You do not get this kind of flexability in Windows at all. This is a trivial demonstration, you can do other things like define the max UDP packet size, adjust caching, tune file systems and much much much more.
NOTE: The mask mibs are for devd...devd is a daemon that reacts to hardware events ... it is scriptable, very flexible indeed.
So, I would agree that Windows is inadequate for power users ... you have no room to expand, less possibility, less power, less functionality. Use a Unix system for a few months (no dual booting Windows) and I am almost positive it will open up your mind.
That would be a great experiment, but what you'd be asking me to do would be to give up doing anything useful, fun, or otherwise interesting to me for several months.
I consider things like writing device drivers, while very educational and a skill I'd like to have, to be at least one level removed from the real reason about why I'm using my computer. If I'm using the computer to write the device driver - because I'm a hardware or software vendor who needs kernel access - then fine. But if I need to write a report, or do my taxes, or hell, even get onto World of Warcraft to go to a guild meeting, I don't want to have to spend the time making OpenOffice, or recompiling that kernel driver that just caused a panic, or hacking through my (or, I should say, someone else's) source code to add the feature that Microsoft Word has had for ten years. All of these things are one level removed - or more - from me doing what I actually *want* to do with my computer.

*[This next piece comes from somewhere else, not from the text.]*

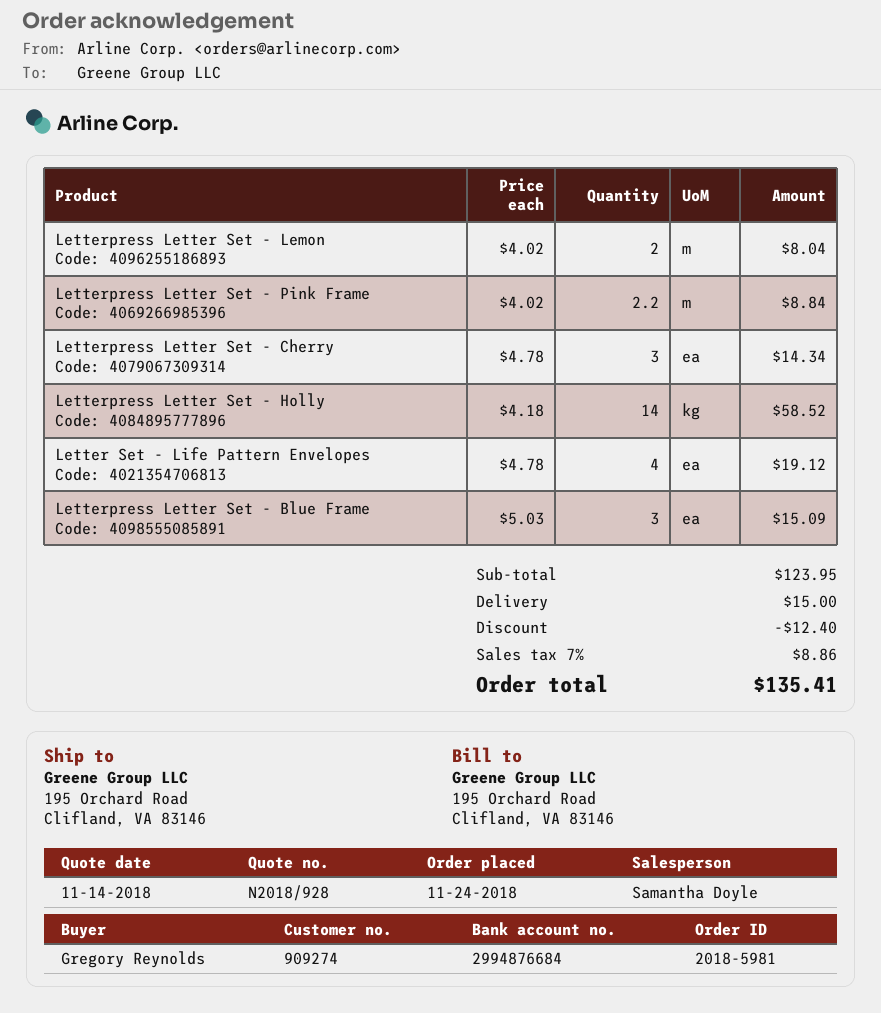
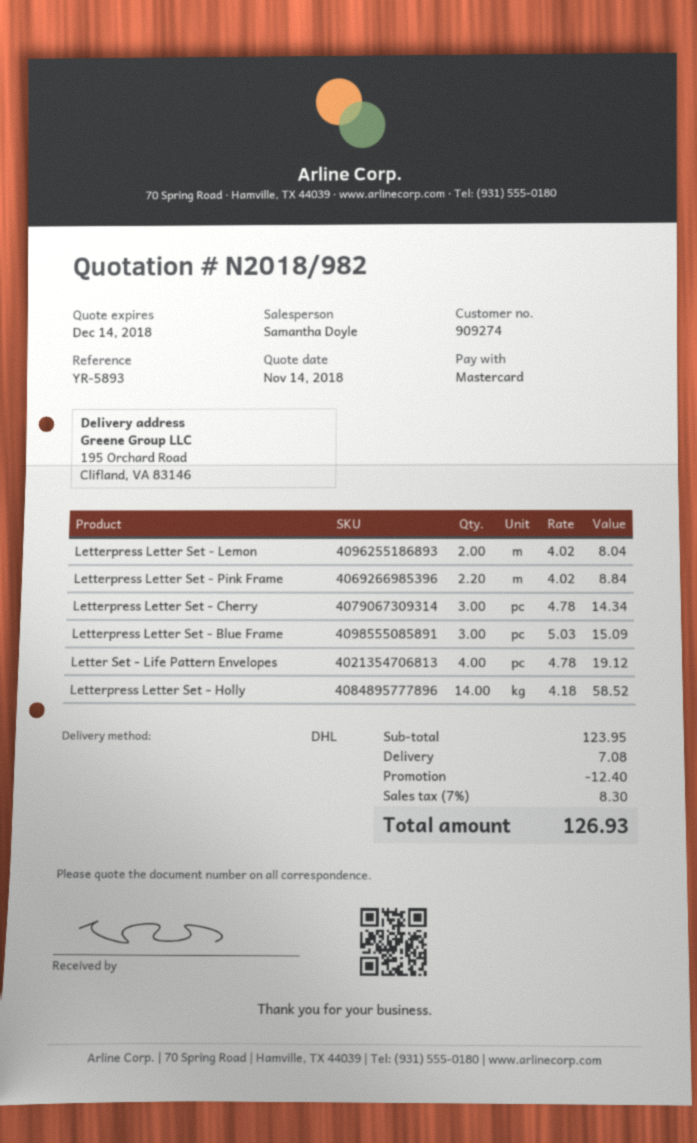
quote number: N2018/928 -> N2018/982
shipping: 15.00 -> 7.08
tax: 7% = 8.86 -> 7% = 8.30
total: 135.41 -> 126.93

What is your definition of a "power user," nslay? Is it someone who makes device drivers? Why not just call yourself a device driver engineer? I've got better things to do with my time than try to make my hardware work.
In the Linux world, most things come precompiled, although, in BSD you
do have to often compile your applications. You can do everything on Unix that you can do on Windows minus gaming, that includes taxes, writing reports and so forth. Very rarily do you have to hack the OS source or drivers and friends.
A power user is any user who can use, and usually requires, special and sophisticated features ... usually they are users who are curious about how things work underneath. They are making a transition between
using software to
writing software.
The device driver I wrote was for a course ... of course I don't normally write drivers, its extremely difficult. But I would like to bring to your attention that for our last project we had to write a device driver for real hardware, many had trouble
finding hardware, new and old, for this project because there are already so many device drivers available. As much as I dislike Linux...Linux supports thousands if not hundreds of devices.